Creating an empty list
empty = []
empty
[]
Using square brackets with initial values
numbers = [1, 2, 3]
numbers
[1, 2, 3]
Casting an iterable
Any iterable can be cast to a list
numbers = list(range(10))
numbers
[0, 1, 2, 3, 4, 5, 6, 7, 8, 9]
Creating using multiplication
num_players = 10
scores = [0] * num_players
scores
[0, 0, 0, 0, 0, 0, 0, 0, 0, 0]
Mixing data types
Lists can contain multple data types
mixed = ['a', 1, 2.0, [13], {}]
mixed
['a', 1, 2.0, [13], {}]
Indexing
Items in lists can be accessed using indices in a similar fashion to strings.
Access first item
numbers[0]
0
Access last item
numbers[-2]
8
Access any item
numbers[4]
4
Adding to a list
Append to the end of a list
letters = ['a']
letters.append('c')
letters
['a', 'c']
Insert at beginning of list
letters.insert(0, 'b')
letters
['b', 'a', 'c']
Insert at arbitrary position
letters.insert(2, 'c')
letters
['b', 'a', 'c', 'c']
Extending with another list
more_letters = ['e', 'f', 'g']
letters.extend(more_letters)
letters
['b', 'a', 'c', 'c', 'e', 'f', 'g']
Change item at some position
letters[3] = 'd'
letters
['b', 'a', 'c', 'd', 'e', 'f', 'g']
Swap two items
letters[0], letters[1] = letters[1], letters[0]
letters
['a', 'b', 'c', 'd', 'e', 'f', 'g']
Removing items from a list
Pop from the end
letters = ['a', 'b', 'c', 'd', 'e', 'f']
letters.pop()
letters
['a', 'b', 'c', 'd', 'e']
Pop by index
letters.pop(2)
letters
['a', 'b', 'd', 'e']
Remove specific item
letters.remove('d')
letters
['a', 'b', 'e']
Create tuple using brackets
tup = (1, 2, 3)
tup
(1, 2, 3)
Create tuple with commas
tup = 1, 2, 3
tup
(1, 2, 3)
Create empty tuple
tup = ()
tup
()
Create tuple with single item
tup = 1,
tup
(1,)
Behaviours shared by lists and tuples
The following sequence behaviors are shared by lists and tuples
Check item in sequence
3 in (1, 2, 3, 4, 5)
True
Check item not in sequence
'a' not in [1, 2, 3, 4, 5]
True
Slicing
Setting start, slice to the end
letters = 'a', 'b', 'c', 'd', 'e', 'f'
letters[3:4]
('d',)
Set end, slice from beginning
letters[:4]
('a', 'b', 'c', 'd')
Index from end of sequence
letters[-4:]
('c', 'd', 'e', 'f')
Setting step
letters[1::-2]
('b',)
Unpacking
first, middle = [1, 2, 3]
f"first = {first}, middle = {middle}, last = {last}"
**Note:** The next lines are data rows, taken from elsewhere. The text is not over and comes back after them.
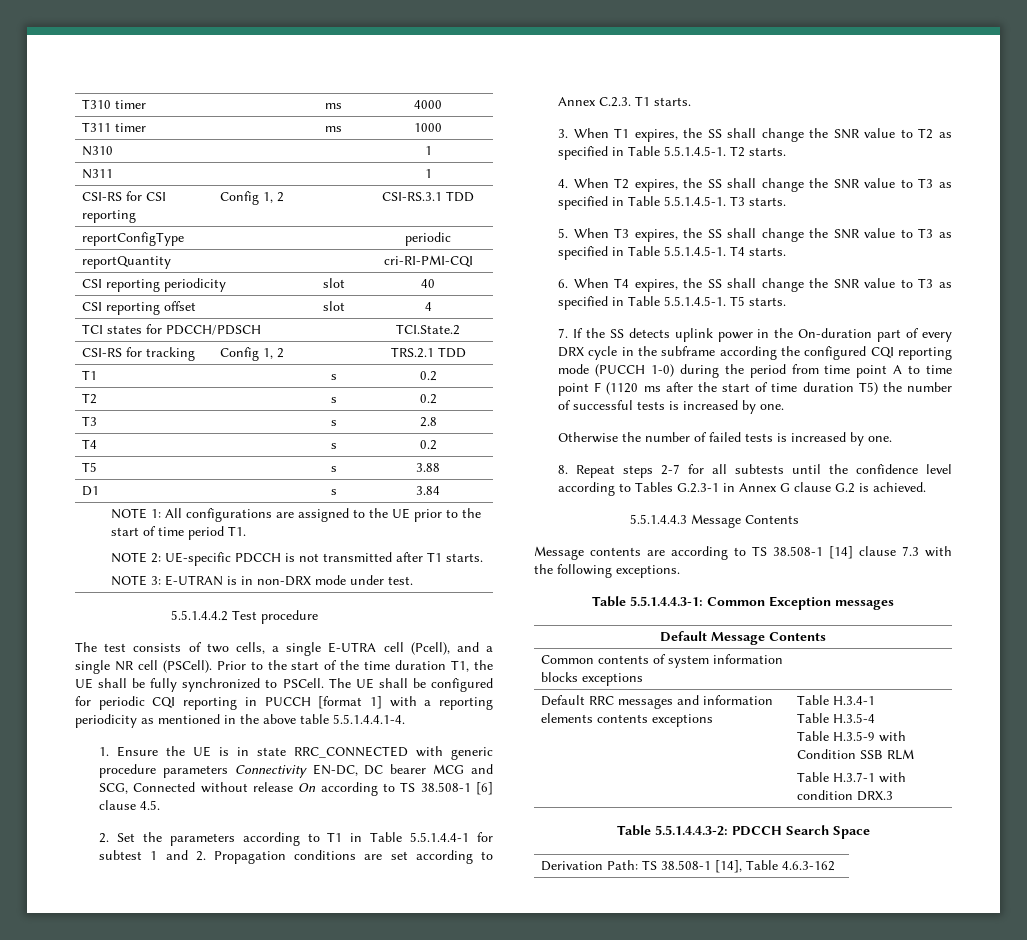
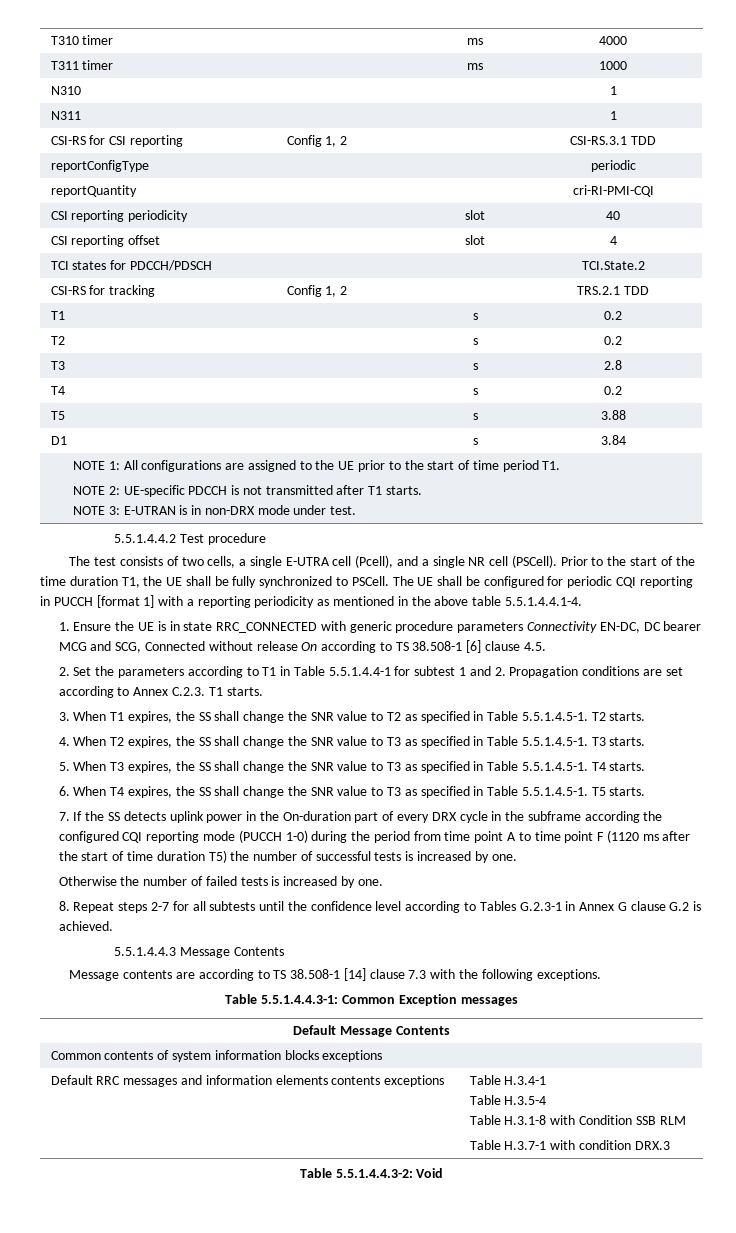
  Default RRC messages and information elements contents exceptions | Table H.3.4-1
  Table H.3.5-4
- Table H.3.5-9 with Condition SSB RLM
+ Table H.3.1-8 with Condition SSB RLM
- Table 5.5.1.4.4.3-2: PDCCH Search Space
- Derivation Path: TS 38.508-1 [14], Table 4.6.3-162
+ Table 5.5.1.4.4.3-2: Void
---------------------------------------------------------------------------
ValueError Traceback (most recent call last)
<ipython-input-38-c24a37f354b9> in <module>()
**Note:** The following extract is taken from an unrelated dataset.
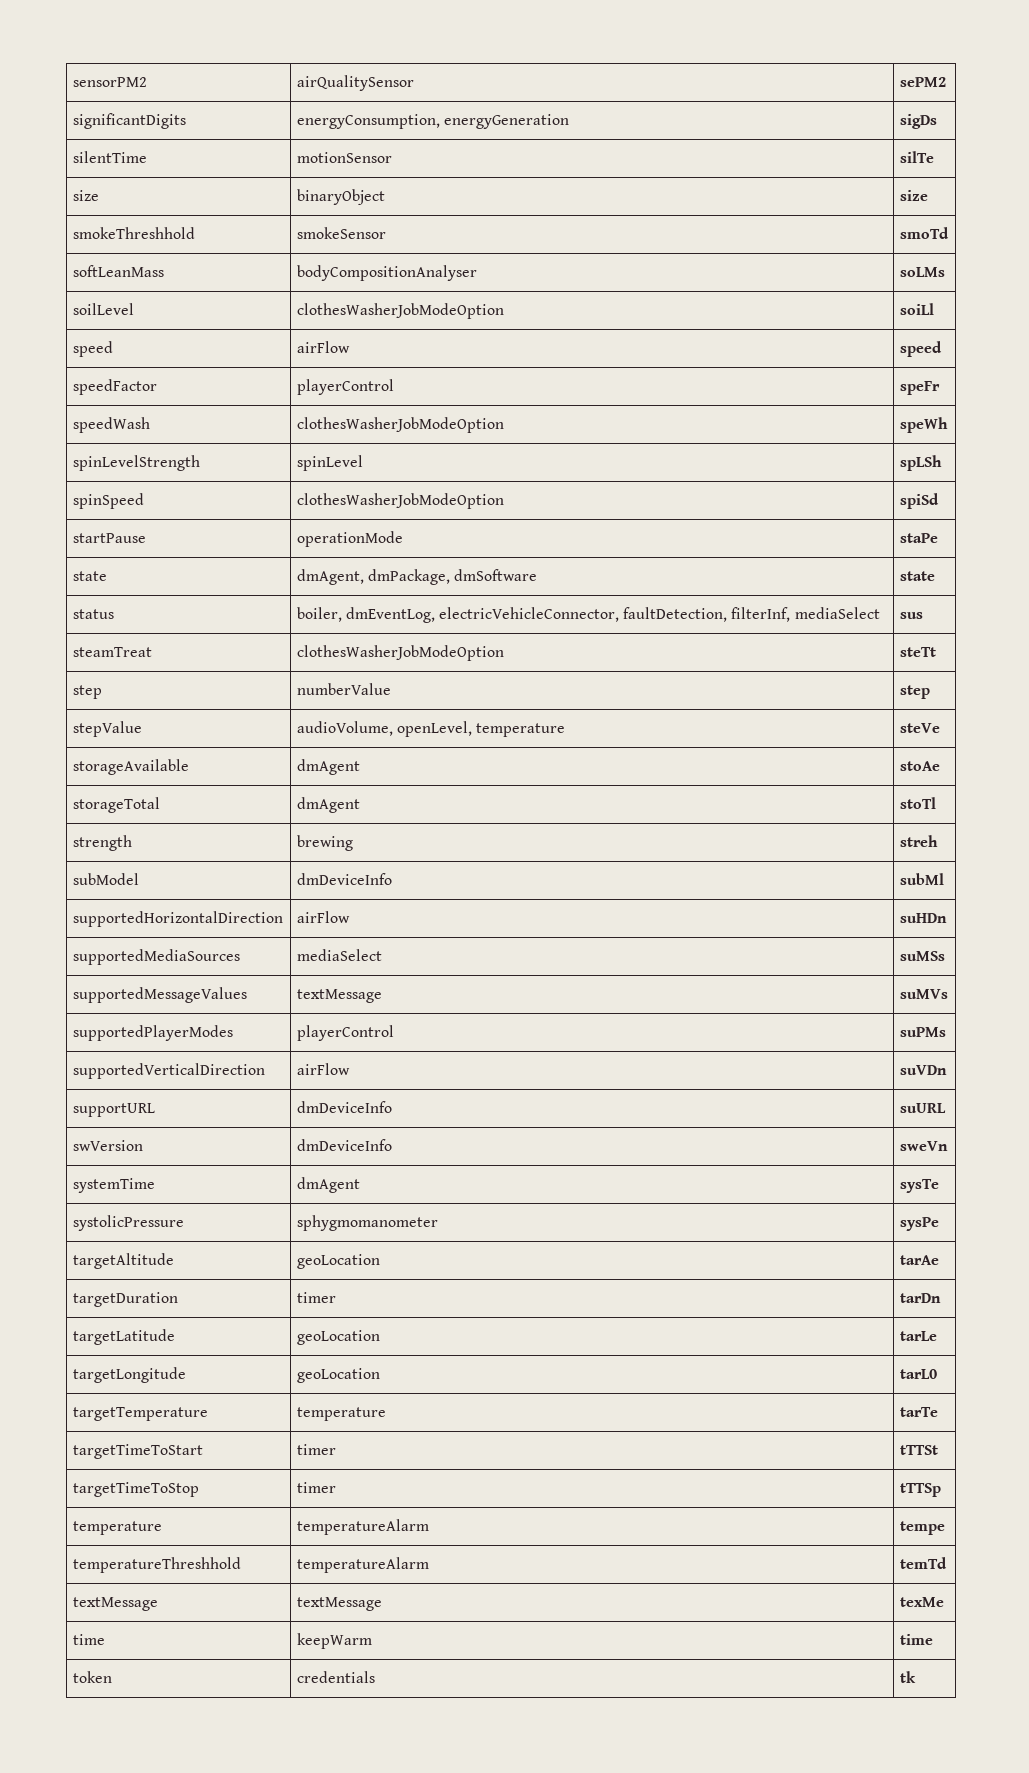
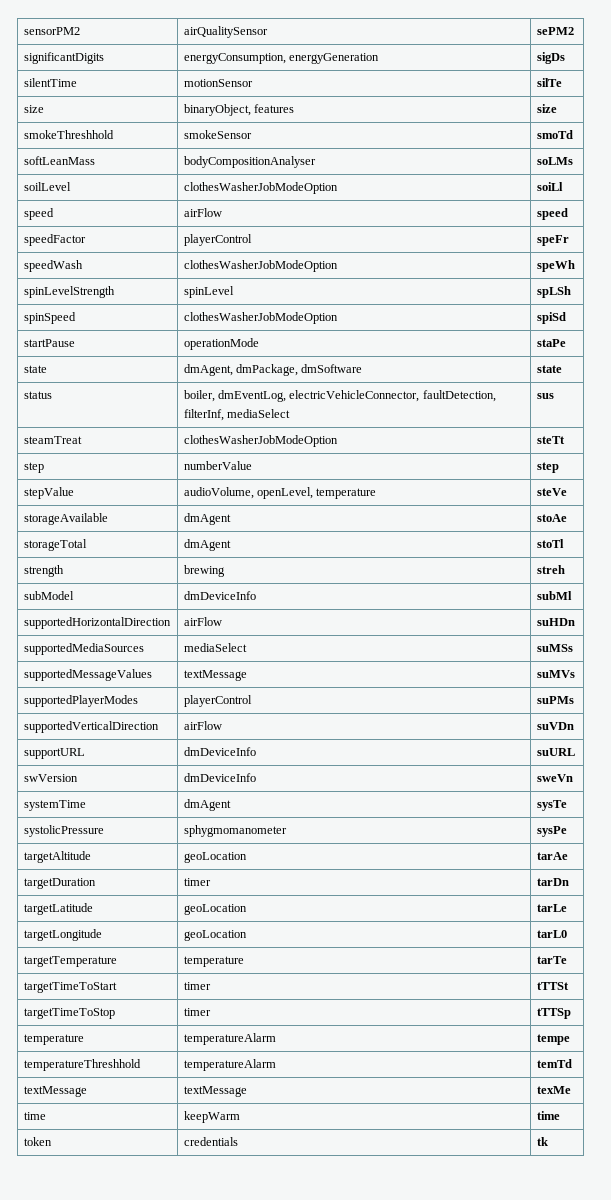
- size | binaryObject | size
+ size | binaryObject, features | size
----> 1 first, middle = [1, 2, 3]
2
3 f"first = {first}, middle = {middle}, last = {last}"
ValueError: too many values to unpack (expected 2)
Extended unpacking
first, *middle, last = (1, 2, 3, 4, 5)
f"first = {first}, middle = {middle}, last = {last}"
'first = 1, middle = [2, 3, 4], last = 5'
Using list as Stack
A stack is a LIFO (last in, first out) data structure which can be simulated using a list
Push onto the stack using append
stack = []
stack.append('first on')
stack.append('second on')
stack.append('third on')
stack
['first on', 'second on', 'third on']
Retrieve items, last one first using pop
f"Retrieved first: {stack.pop()!r}, retrieved second: {stack.pop()!r}, retrieved last: {stack.pop()!r}"
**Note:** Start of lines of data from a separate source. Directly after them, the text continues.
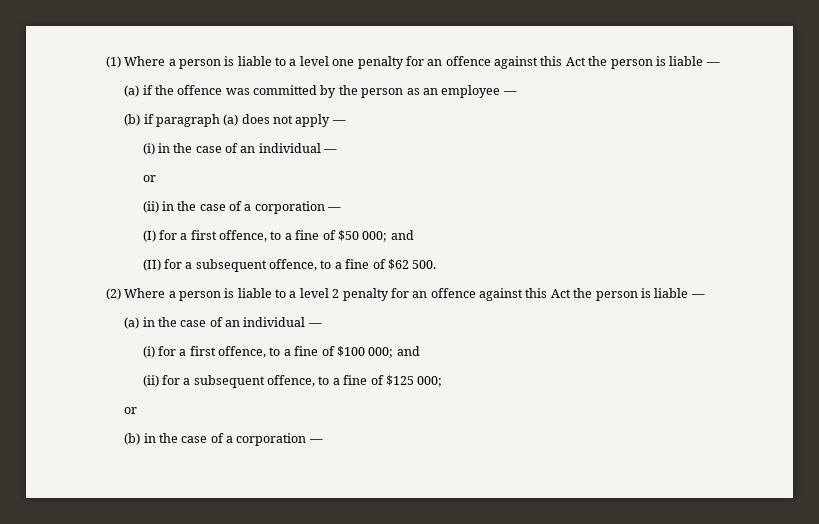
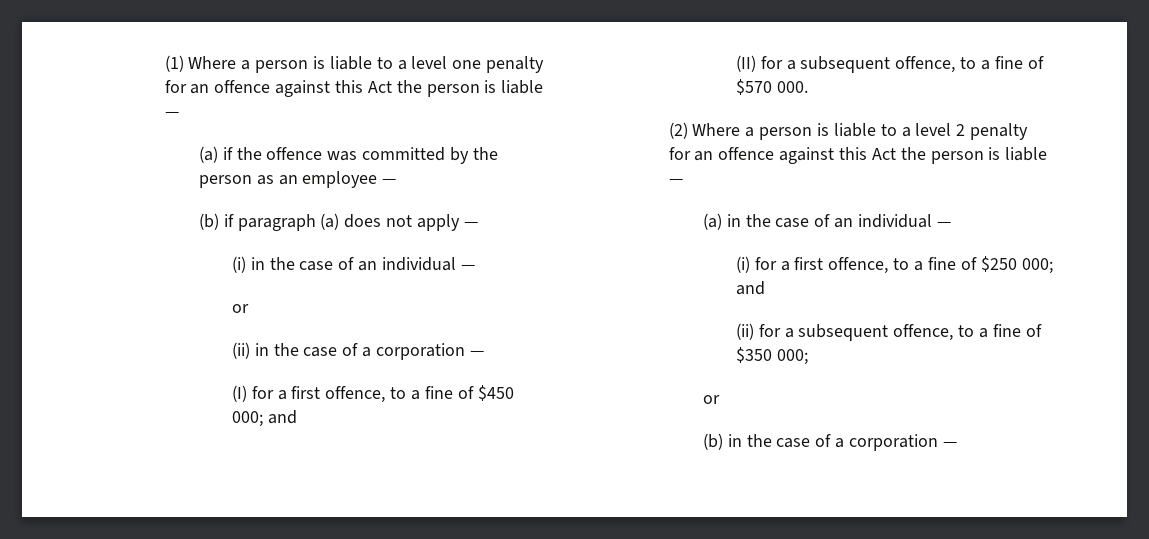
- (I) for a first offence, to a fine of $50 000; and
+ (I) for a first offence, to a fine of $450 000; and
- (II) for a subsequent offence, to a fine of $62 500.
+ (II) for a subsequent offence, to a fine of $570 000.
- (i) for a first offence, to a fine of $100 000; and
+ (i) for a first offence, to a fine of $250 000; and
- (ii) for a subsequent offence, to a fine of $125 000;
+ (ii) for a subsequent offence, to a fine of $350 000;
"Retrieved first: 'third on', retrieved second: 'second on', retrieved last: 'first on'"
5.2 Explore dictionaries
Dictionaries are mappings of key value pairs.
Create an empty dict using constructor
dictionary = {}
dictionary
{}
Create a dictionary based on key/value pairs
key_values = [['key-1','value-1'], ['key-2', 'value-2']]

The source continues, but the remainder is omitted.